- [TASK TO COMPLETE]: Please restate exactly the lines of the data below, beginning with the line containing "discount: 10% = 267.95 -> 10% = 250.75" and ending with the last line.

[[ RECORDED INFORMATION, beginning ]]

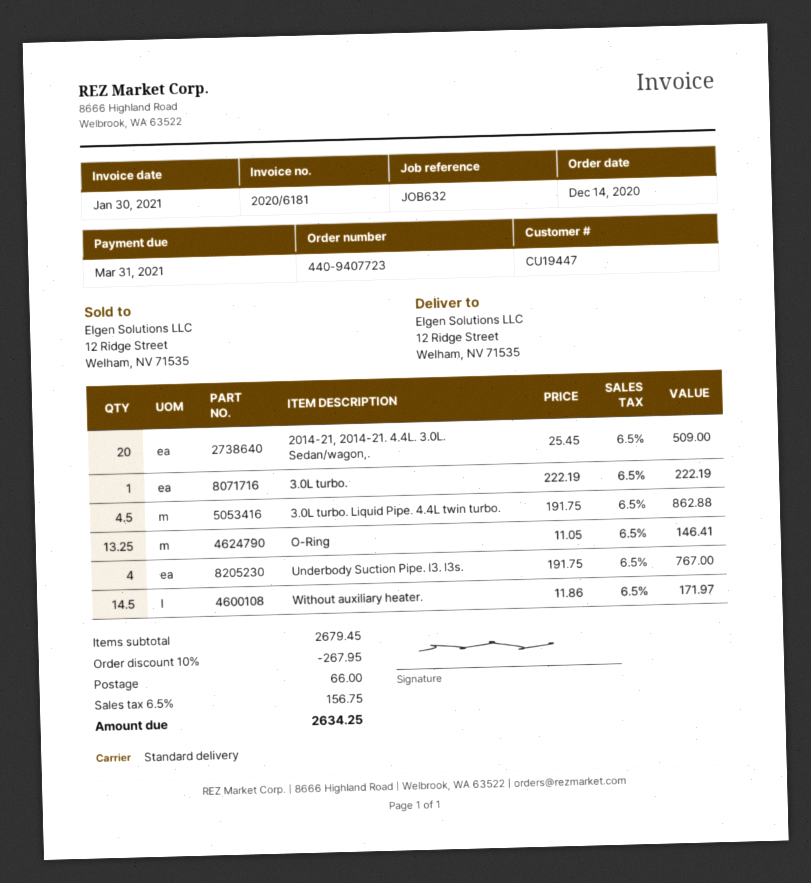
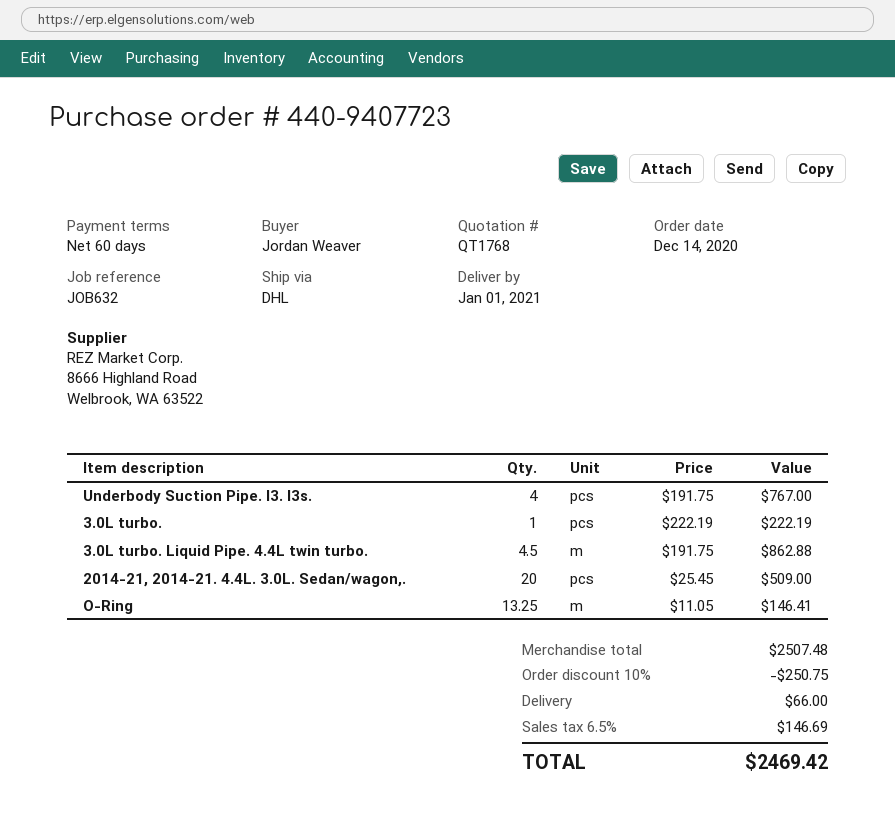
shipping method: standard -> DHL
Without auxiliary heater.: 14.5 x 11.86 = 171.97 -> none
subtotal: 2679.45 -> 2507.48
discount: 10% = 267.95 -> 10% = 250.75
tax: 6.5% = 156.75 -> 6.5% = 146.69
total: 2634.25 -> 2469.42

[[ RECORDED INFORMATION, end ]]

- [EXPECTED OUTPUT]:
discount: 10% = 267.95 -> 10% = 250.75
tax: 6.5% = 156.75 -> 6.5% = 146.69
total: 2634.25 -> 2469.42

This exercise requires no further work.